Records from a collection
================================

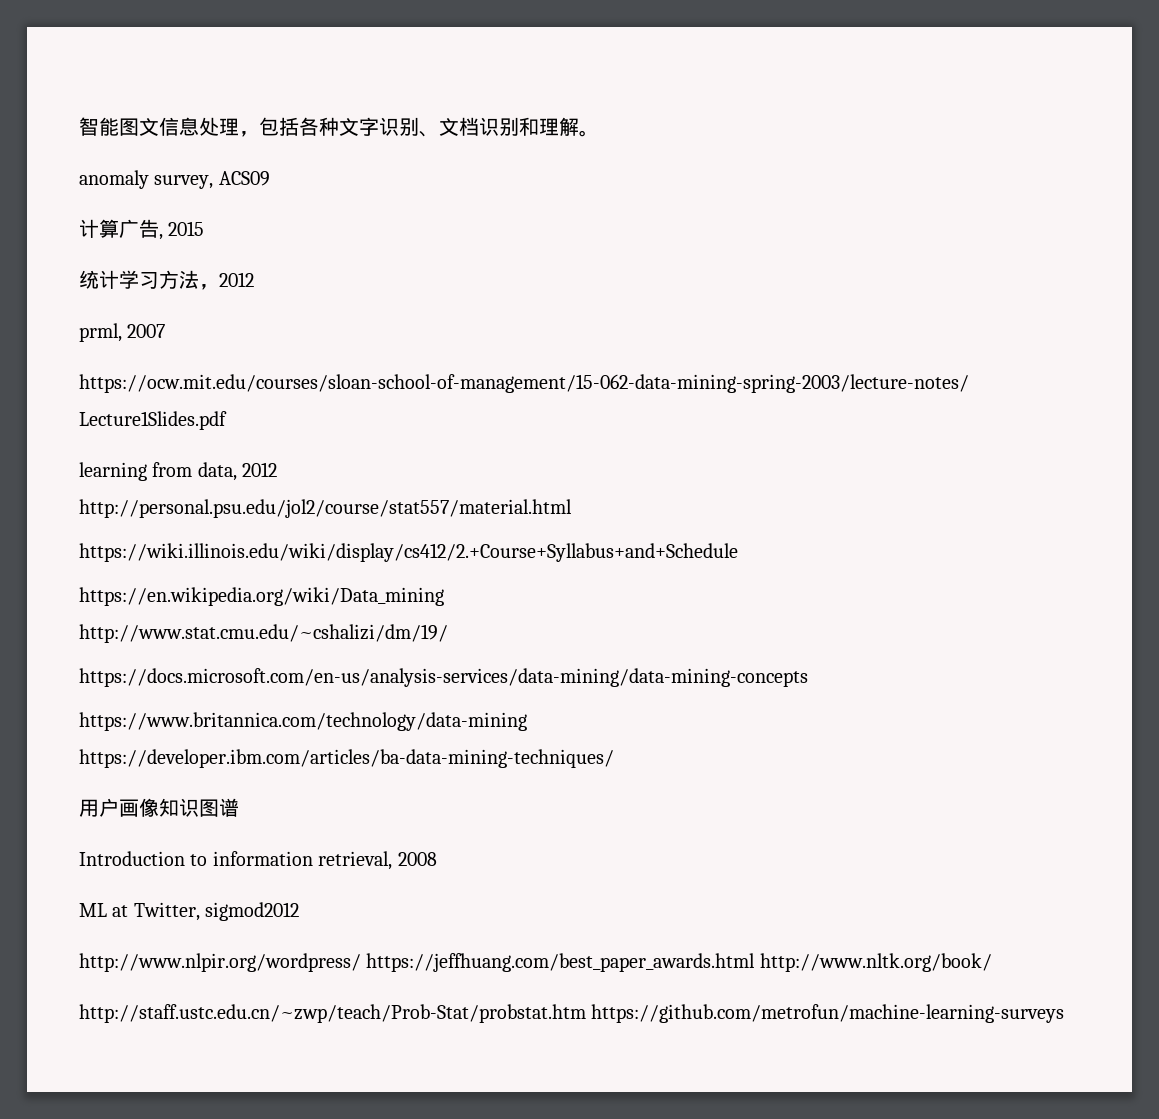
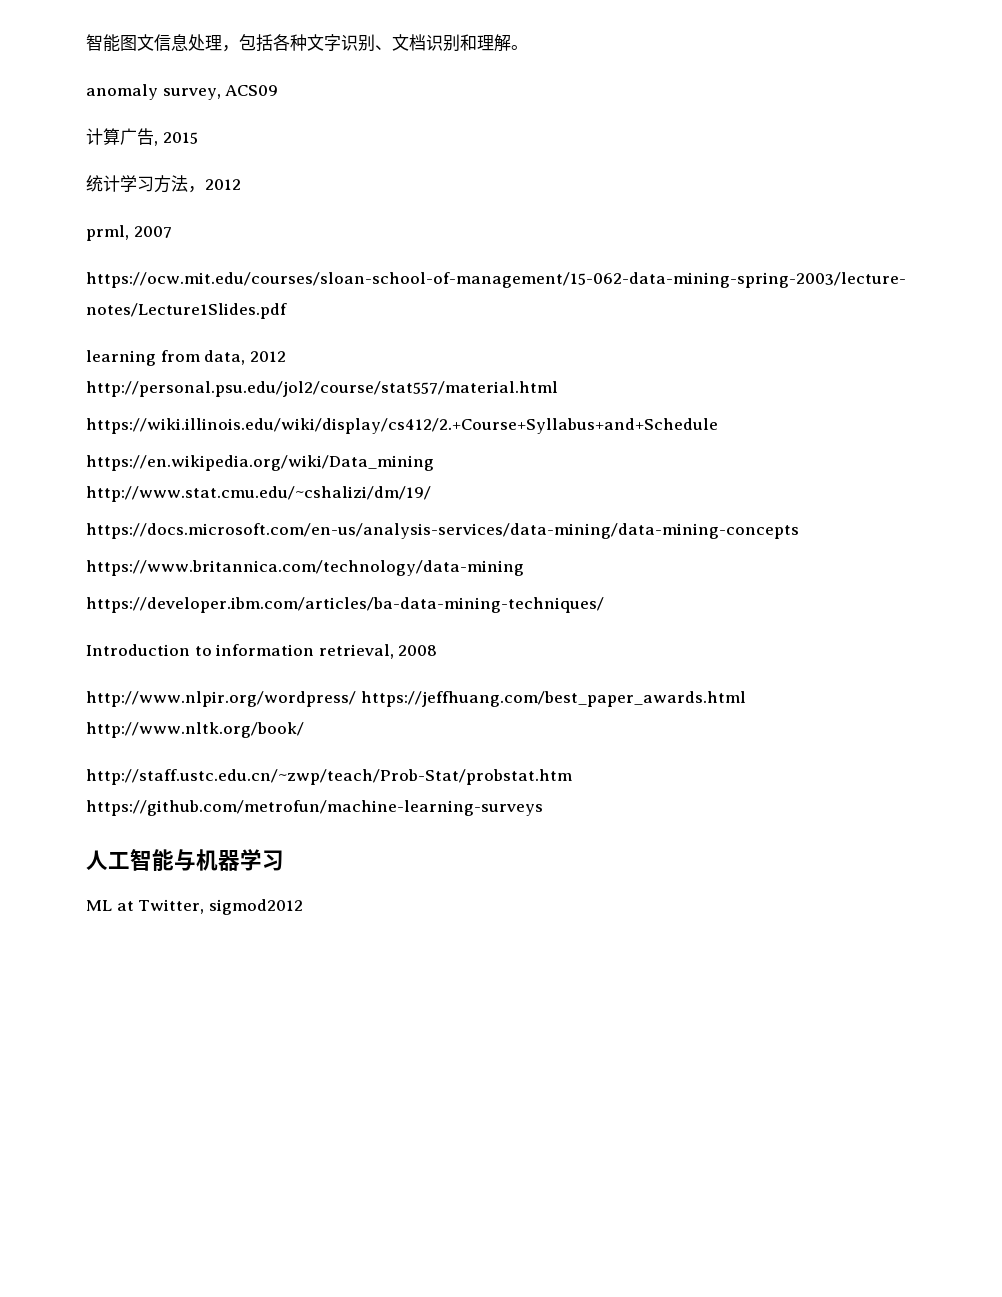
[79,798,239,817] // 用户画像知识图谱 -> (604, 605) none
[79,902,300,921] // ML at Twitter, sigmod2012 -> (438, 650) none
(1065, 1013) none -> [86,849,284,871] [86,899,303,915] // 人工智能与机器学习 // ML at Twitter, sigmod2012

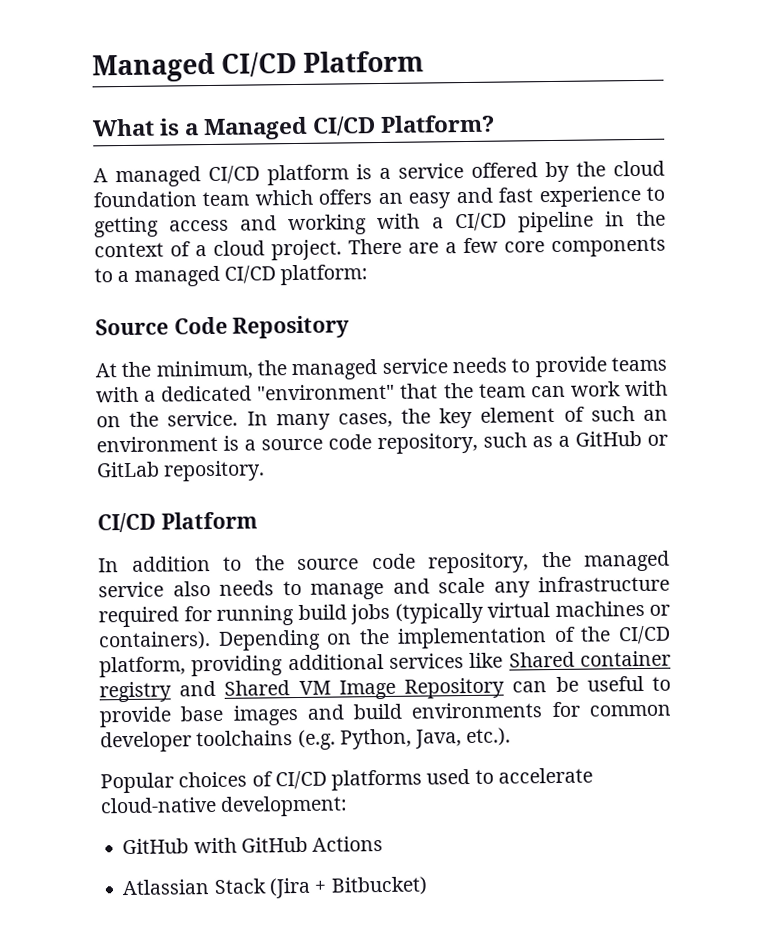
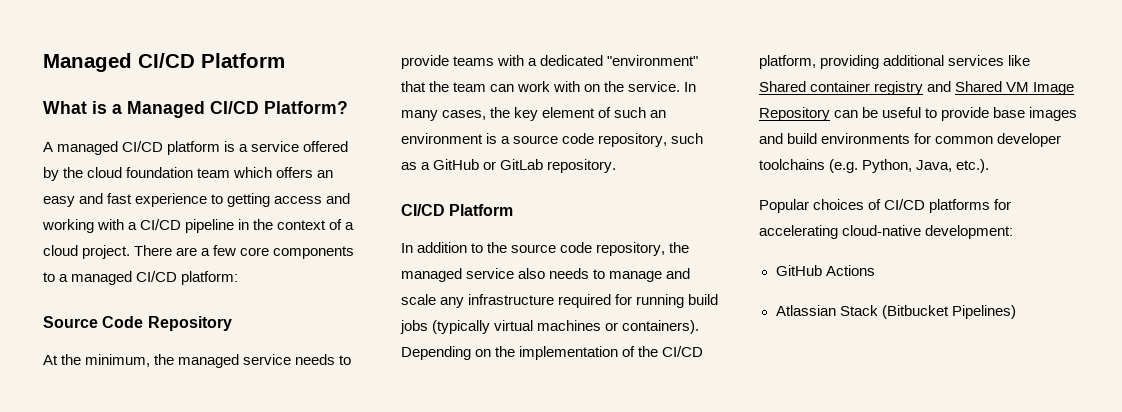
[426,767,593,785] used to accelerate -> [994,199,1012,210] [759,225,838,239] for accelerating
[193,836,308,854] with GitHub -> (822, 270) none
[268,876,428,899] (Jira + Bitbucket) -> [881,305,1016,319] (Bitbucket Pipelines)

================================

Work through the records line by line and tally those that include the word "Twitter". Give the number alone.

2